When the device is in the power mode, the CET 18ii is used for time operations performed by the processor 14 when actually communicating or listening for communication, such as for use as a clock signal or for decoding a call block. The basis of the clock signal.

The second figure shows the device 2 in more detail. The apparatus includes a baseband processing module 22; a correction driver 24 coupled to the RTC 18i, CET 18ii, and the baseband processing module 22; a frequency estimator 26 and a drift estimator 27 coupled to the The correction driver 24; and in a particular embodiment, a random number generator coupled to the correction driver 24. The baseband processing module 22 can include a drift measurement feedback module 30. In the illustrated implementation, each of these components is implemented as a software module that is stored on one or more of the memory devices 16a and/or 16b and is configured to be executed on the processor 14. However, some or all of these modules may be implemented in part or in whole in a dedicated hardware circuit.

To ensure timely wake-up from low power mode, the RTC 18i needs to be corrected and kept calibrated. To this end, the correcting driver 24 utilizes the operating CET 18ii to correct the RTC 18i each time the device 2 re-enters the power mode. That is, in order to generate a corrected time signal, it has a time derived from the immediate output time signal of the RTC, but the time is adjusted based on the correction. As mentioned above, the frequency of the RTC 18i is usually not pre-determined because it depends on external factors such as temperature. The required accuracy for the estimated frequency is preferably 2 ppm (to ensure that the base frequency wakes up in time to decode the call block within the RF receive window).

To correct the RTC, a device having a stable higher frequency but higher power, such as the CET 18ii, such as a 15.36 MHz clock, is employed by the correction driver 24 to determine the RTC 18i. Each measurement consists in running the RTC 18i and the CET 18ii simultaneously for the same time and counting the value of the RTC and the value of the CET period. The ratio of the CET period to the RTC period is then used to estimate the RTC 18i Actual frequency. These measurements are preferably continued from wake-up to entering the higher power mode until the next item returns to the low power mode.

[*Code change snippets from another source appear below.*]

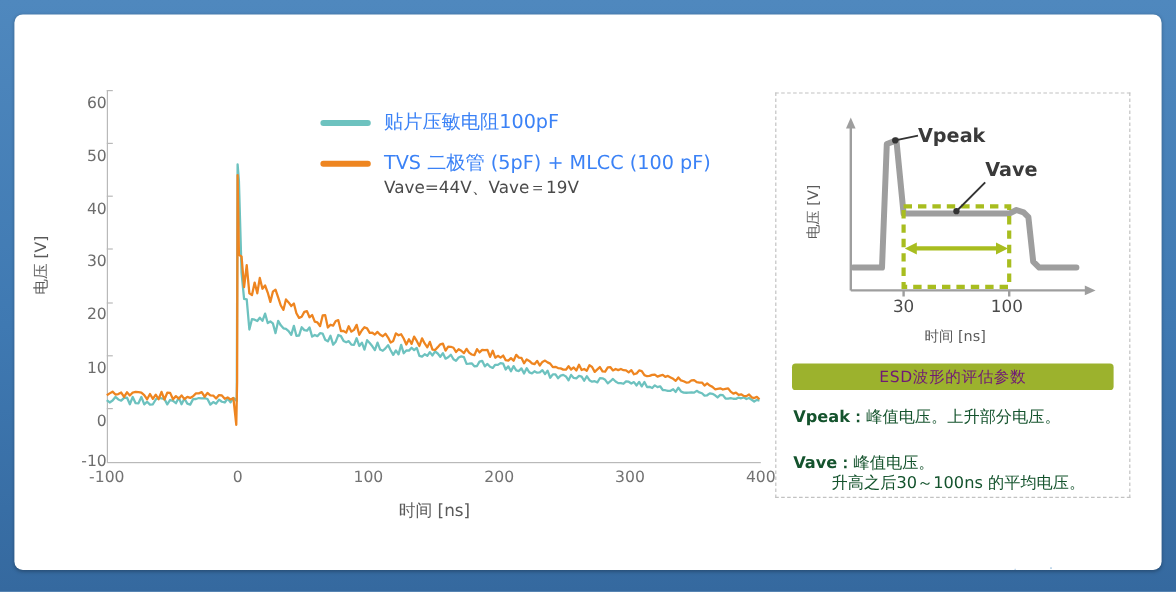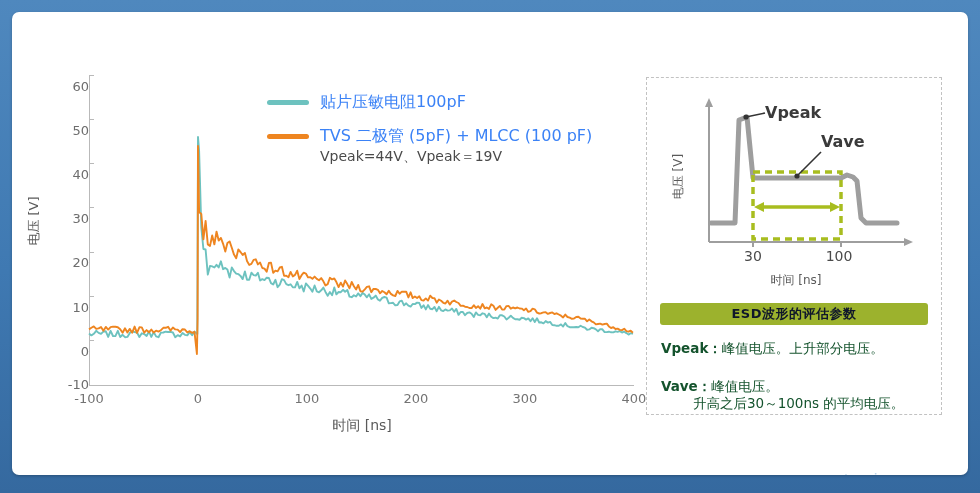"Vpeak=44V、Vpeak＝19V" div.legend-sub { text: Vpeak=44V、Vpeak -> Vave=44V、Vave }
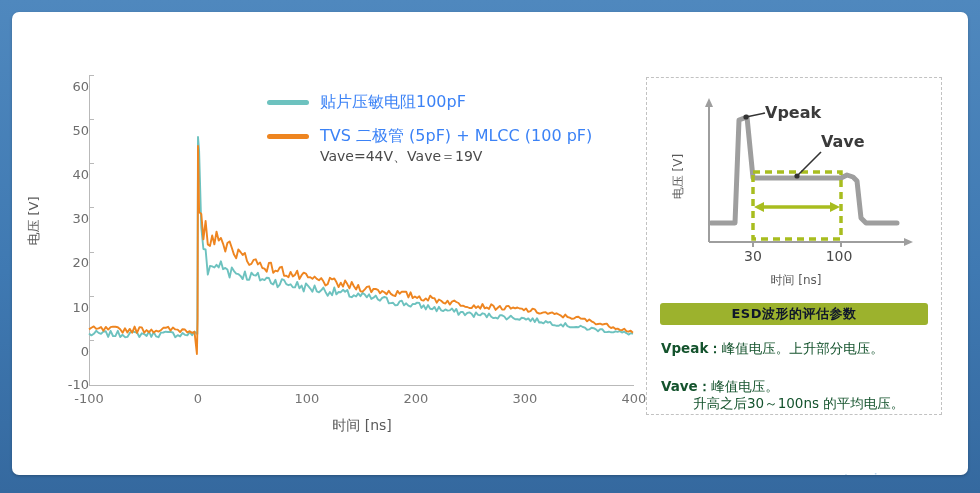"ESD波形的评估参数" #banner span { color: #0f172a -> #701a75; font-weight: bold -> normal }
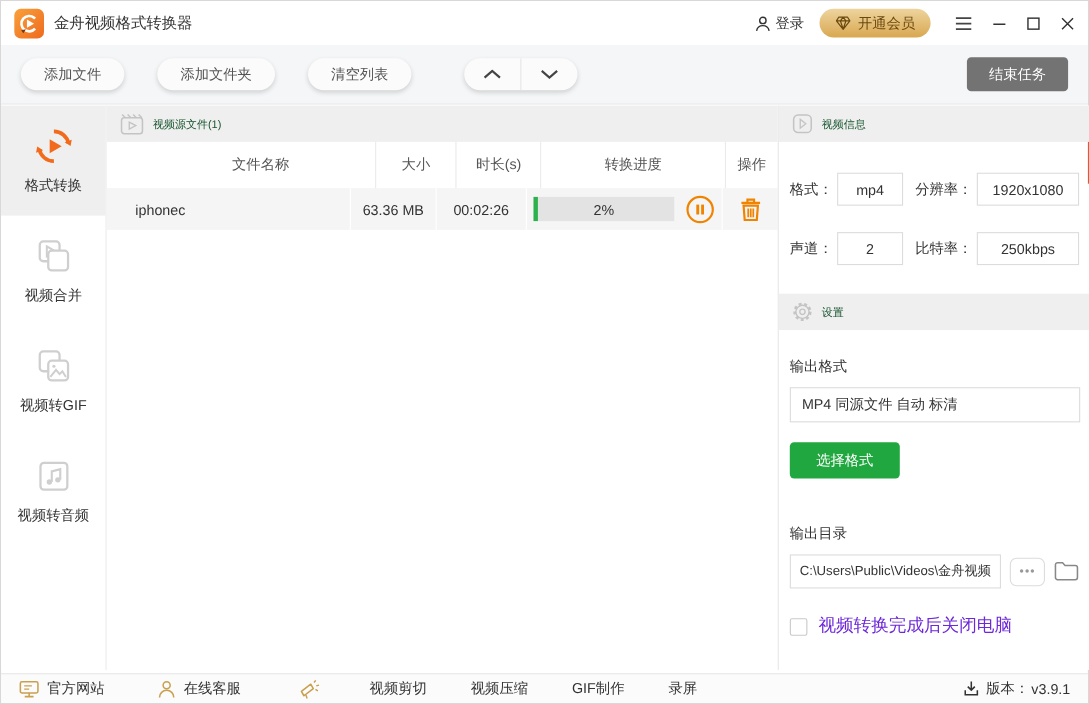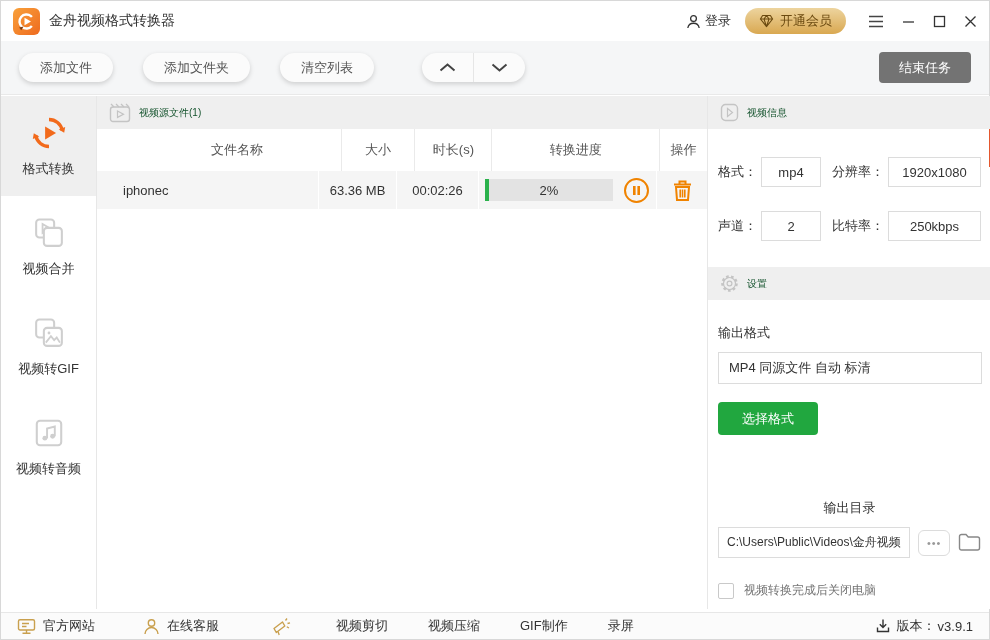"输出目录" .mt-outdir { margin-top: 64px -> 41px; text-align: center -> none }
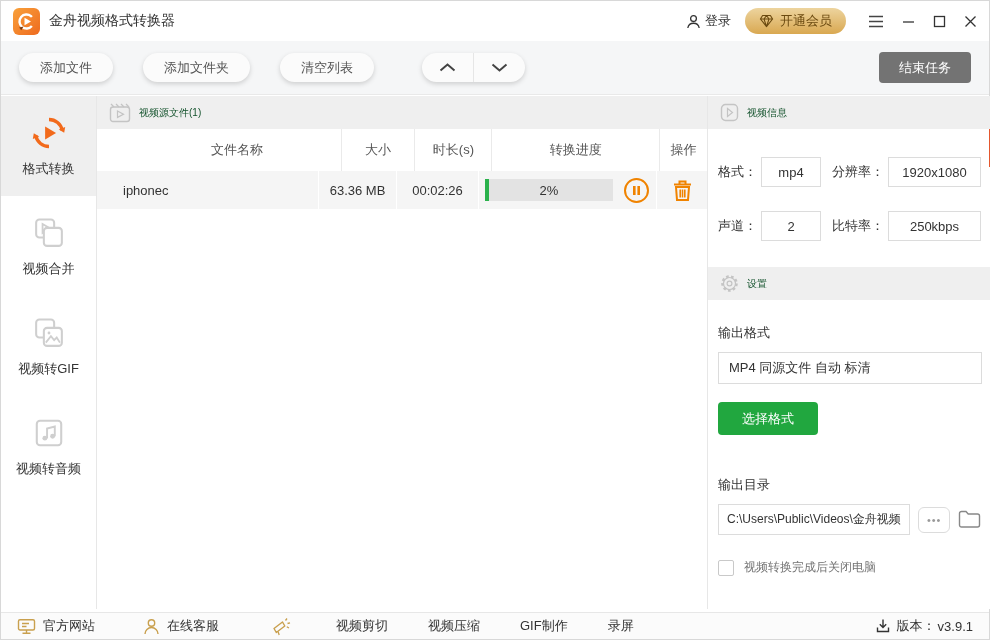"视频转换完成后关闭电脑" .chk-label { color: #737373 -> #6d28d9; font-size: 12px -> 16px }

In order not to waste power, the RTC correction should preferably be consistent with the call activity. For best accuracy, the count begins and stops on the RTC clock edge, so the inaccuracy is a CET clock period during the measurement period. For example, in the case of the 15.36 MHz CET clock (during the 65 ns period) and the 8 ms measurement, the accuracy is +/- 65 ns / 8 ms, which is 8.14 ppm. Therefore, if the shortest call activity lasts 8 ms, it should preferably be no longer than 8 ms to correct the RTC (however, it should be noted again that the shortest call activity is dependent on the system implementation, as the required accuracy). However, the measurement inaccuracy for any individual 8 ms correction of the RTC is currently greater than 8 ppm.

In an effort to address this problem, an exemplary embodiment of the present invention provides one or both of frequency estimator 26 and drift estimator 27 that are configured to operate as follows. The frequency estimator 26 and the drift estimator 27 can be implemented separately or in combination with each other.

Each time the correction driver 24 corrects the RTC 18i, two counts are obtained: - the value of the _RTC ticks n _RTC ; and the value of the CET engraving point n _CET .

From these two counts, the correction driver 24 can calculate the final estimate of the actual RTC frequency f _RTC (since the CET frequency f _CET can be accurately known relative to the RTC). This is the unfiltered (original) RTC frequency estimate: f _RTC (t) = f _CET (n _RTC / n _CET )

The frequency estimator 26 is arranged to receive the original frequency estimates of the RTC 18i, i.e., the value of f _{RTC for} each time t is corrected.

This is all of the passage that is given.